Picture our little school gym, built in the classic style, with a raised proscenium stage on the near end, complete with fully retractable curtains. We even had lighting, of a very rudimentary sort.

The chairs were set behind the white line. The basketball backboard was in the fully retracted position, lurking somewhere up there in the shadows. Off to house right, near the entry doors, the climbing ropes lounged innocently against the wall, their gentle curve back to the wall hooks giving no evidence that these were the very beasts who had slammed Jolene against the wall, breaking her perfect front teeth.

The audience shuffled and muttered, as the band took their chairs onstage. We were sitting midway back, had a reasonable view of that inescapable half-circle waiting for the maestro. Mr. Hancock strode to the front, looking every inch the classical conductor. He had the big, wild hair, the slight stoop allied with the coiled physical power. He had one pinkie longer than the other, though i didn’t know that yet – that would be part of his pitch to me to choose to play his own instrument, the French Horn.

As a sidebar, i didn’t realise then what a distinction, what an honour that was, that he was claiming me as one of his own. I just thought the horn must be a weird instrument, he must be giving it to me because nobody picks it on their own. Typical, i whined in my mind, that i should be given the unwanted weirdo instrument. It took many years to realise what a fool i was in that regard.

In contrast, it only took a second to fall entirely in love.

His name was Tim, and he played the drums. He had fair hair, that caught and radiated the light. When the lights changed colours, his head wore a rainbow halo, and it was only natural that it should. For Tim was some fabulous creature from a higher realm, who had come to bring me a message – this is love, this is power, this is all we are.

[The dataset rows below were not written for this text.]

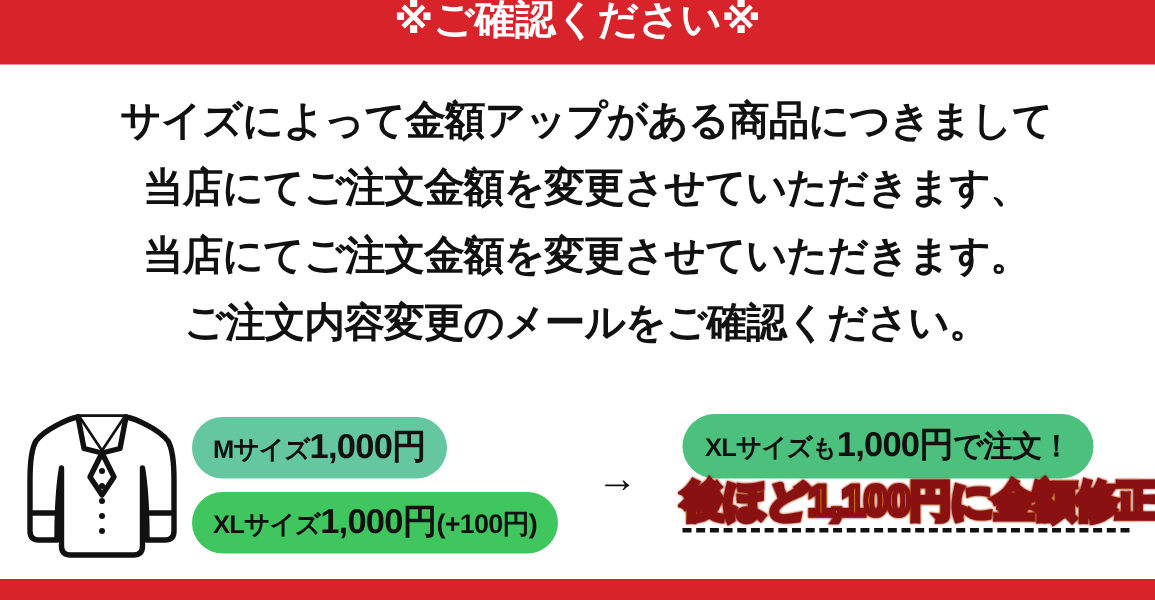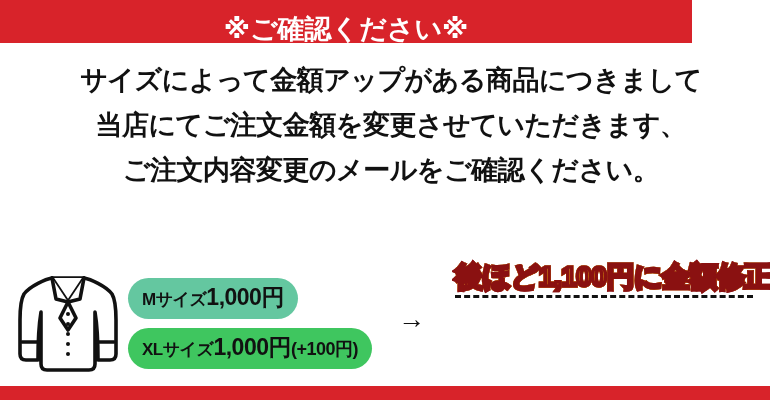"※ご確認ください※" .banner-top { align-items: flex-end -> flex-start; width: 692px -> 770px }
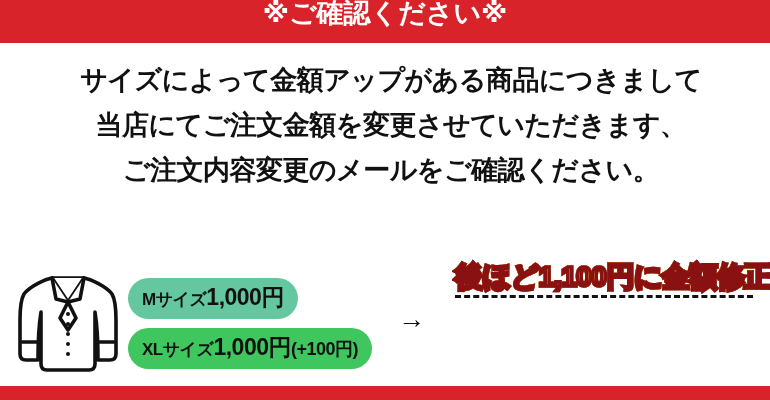"当店にてご注文金額を変更させていただきます。" div.notice-line { html: none -> <div>当店にてご注文金額を変更させていただきます。</div> }
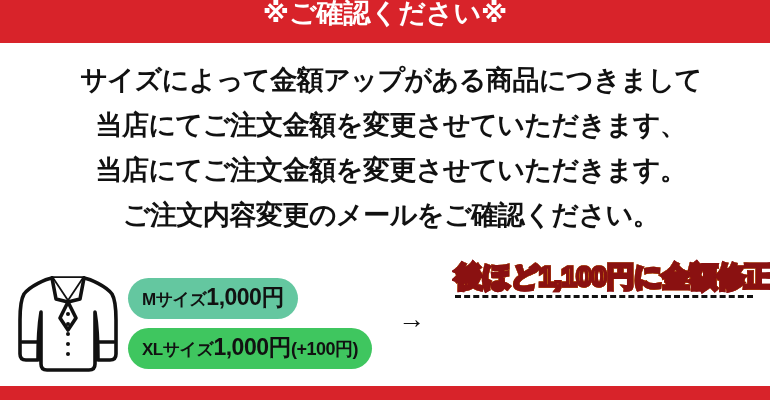"XLサイズも1,000円で注文！" div.pill { html: none -> <div> <span>XLサイズ</span><span>も</span><span>1,000円</span><span>で注文！</span> </div> }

He hit the drum. The lights went pink. My heart entrained to the beat. It was that simple. I spent the rest of the concert in dumb wonder, staring at my avatar. I did not know what this could be if it were not the thunderstruck love that all the books, all the movies, all my peers were speaking of. My body burned. My breath rode the movement of his arms. I was tied to that pounding rhythm, and it was also the train that bore down out of nowhere and rolled right over my soul.

What became of Tim? Who knows? I never noticed him again. He did exist, and in fact, his younger sister was in my homeroom when i got to junior high. But no, i never asked about Tim, and not just because i was crushingly shy. I did not need to know him. Our relationship was already complete. He had brought down the rhythm, and i had received its blessing. That was all, and it was more than enough.